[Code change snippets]
-------------------------
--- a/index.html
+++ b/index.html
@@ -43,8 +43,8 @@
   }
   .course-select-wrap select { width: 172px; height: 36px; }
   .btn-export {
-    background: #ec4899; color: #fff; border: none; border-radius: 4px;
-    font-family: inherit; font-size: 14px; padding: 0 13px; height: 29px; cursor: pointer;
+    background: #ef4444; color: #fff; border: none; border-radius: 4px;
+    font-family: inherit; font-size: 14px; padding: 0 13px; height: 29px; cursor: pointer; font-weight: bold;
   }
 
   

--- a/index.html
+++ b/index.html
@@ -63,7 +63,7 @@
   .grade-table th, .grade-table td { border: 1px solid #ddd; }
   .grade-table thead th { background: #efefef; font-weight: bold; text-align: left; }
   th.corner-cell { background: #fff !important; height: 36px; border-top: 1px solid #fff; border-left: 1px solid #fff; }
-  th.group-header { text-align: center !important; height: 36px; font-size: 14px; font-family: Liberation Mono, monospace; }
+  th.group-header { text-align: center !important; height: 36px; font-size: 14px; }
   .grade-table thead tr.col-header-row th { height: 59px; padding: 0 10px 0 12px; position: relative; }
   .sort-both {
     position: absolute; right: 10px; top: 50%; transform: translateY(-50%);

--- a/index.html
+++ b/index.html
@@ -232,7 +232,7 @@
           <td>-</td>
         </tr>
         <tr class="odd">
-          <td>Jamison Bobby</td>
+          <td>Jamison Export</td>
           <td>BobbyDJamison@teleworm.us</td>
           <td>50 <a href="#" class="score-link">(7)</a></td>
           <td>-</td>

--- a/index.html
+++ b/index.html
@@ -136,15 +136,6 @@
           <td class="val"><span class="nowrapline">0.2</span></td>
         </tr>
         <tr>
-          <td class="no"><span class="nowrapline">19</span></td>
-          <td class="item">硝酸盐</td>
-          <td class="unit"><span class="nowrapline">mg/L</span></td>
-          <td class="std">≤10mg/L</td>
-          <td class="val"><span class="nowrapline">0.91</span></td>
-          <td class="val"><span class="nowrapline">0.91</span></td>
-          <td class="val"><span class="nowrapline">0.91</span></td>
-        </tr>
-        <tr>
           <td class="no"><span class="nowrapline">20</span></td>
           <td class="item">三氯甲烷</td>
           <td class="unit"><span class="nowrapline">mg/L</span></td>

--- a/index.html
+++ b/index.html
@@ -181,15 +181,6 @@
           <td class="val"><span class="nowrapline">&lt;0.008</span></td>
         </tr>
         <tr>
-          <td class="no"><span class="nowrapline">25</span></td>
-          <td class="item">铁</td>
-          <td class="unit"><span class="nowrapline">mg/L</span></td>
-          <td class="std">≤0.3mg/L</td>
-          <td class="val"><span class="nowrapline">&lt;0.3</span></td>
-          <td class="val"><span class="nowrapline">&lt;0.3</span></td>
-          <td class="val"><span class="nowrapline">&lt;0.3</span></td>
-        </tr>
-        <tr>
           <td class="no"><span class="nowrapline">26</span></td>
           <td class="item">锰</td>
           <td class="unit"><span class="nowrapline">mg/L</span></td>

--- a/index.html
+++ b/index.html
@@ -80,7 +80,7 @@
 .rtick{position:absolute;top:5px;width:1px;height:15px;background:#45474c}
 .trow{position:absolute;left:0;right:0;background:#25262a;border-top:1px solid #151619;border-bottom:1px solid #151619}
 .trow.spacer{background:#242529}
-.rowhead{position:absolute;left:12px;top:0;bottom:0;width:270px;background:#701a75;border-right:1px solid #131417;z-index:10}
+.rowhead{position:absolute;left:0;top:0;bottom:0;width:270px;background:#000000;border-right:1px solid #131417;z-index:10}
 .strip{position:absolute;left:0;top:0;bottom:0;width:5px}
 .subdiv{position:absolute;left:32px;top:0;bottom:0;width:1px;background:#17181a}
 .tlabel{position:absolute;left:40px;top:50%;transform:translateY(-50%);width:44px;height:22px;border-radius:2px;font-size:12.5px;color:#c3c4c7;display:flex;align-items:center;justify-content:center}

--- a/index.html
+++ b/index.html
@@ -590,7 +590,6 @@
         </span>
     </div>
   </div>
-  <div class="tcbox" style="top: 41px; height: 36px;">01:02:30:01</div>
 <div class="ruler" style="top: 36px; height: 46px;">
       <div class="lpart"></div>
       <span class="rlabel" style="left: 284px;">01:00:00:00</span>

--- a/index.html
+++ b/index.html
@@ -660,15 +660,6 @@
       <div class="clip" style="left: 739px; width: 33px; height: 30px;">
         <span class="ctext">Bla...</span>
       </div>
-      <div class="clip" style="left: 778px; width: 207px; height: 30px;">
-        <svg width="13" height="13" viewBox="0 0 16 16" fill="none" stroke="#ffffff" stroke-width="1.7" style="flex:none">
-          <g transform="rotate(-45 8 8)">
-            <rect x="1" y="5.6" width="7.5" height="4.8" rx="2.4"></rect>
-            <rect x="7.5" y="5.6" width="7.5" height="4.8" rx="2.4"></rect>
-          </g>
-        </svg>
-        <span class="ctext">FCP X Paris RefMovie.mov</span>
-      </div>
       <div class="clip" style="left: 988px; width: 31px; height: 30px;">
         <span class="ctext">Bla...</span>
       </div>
-------------------------
- _Task details_: What must be returned is the line with "988px; width: 31px;" plus every line after it to the end of the entries, exactly as they appear.

- _Answer box_:
       <div class="clip" style="left: 988px; width: 31px; height: 30px;">
         <span class="ctext">Bla...</span>
       </div>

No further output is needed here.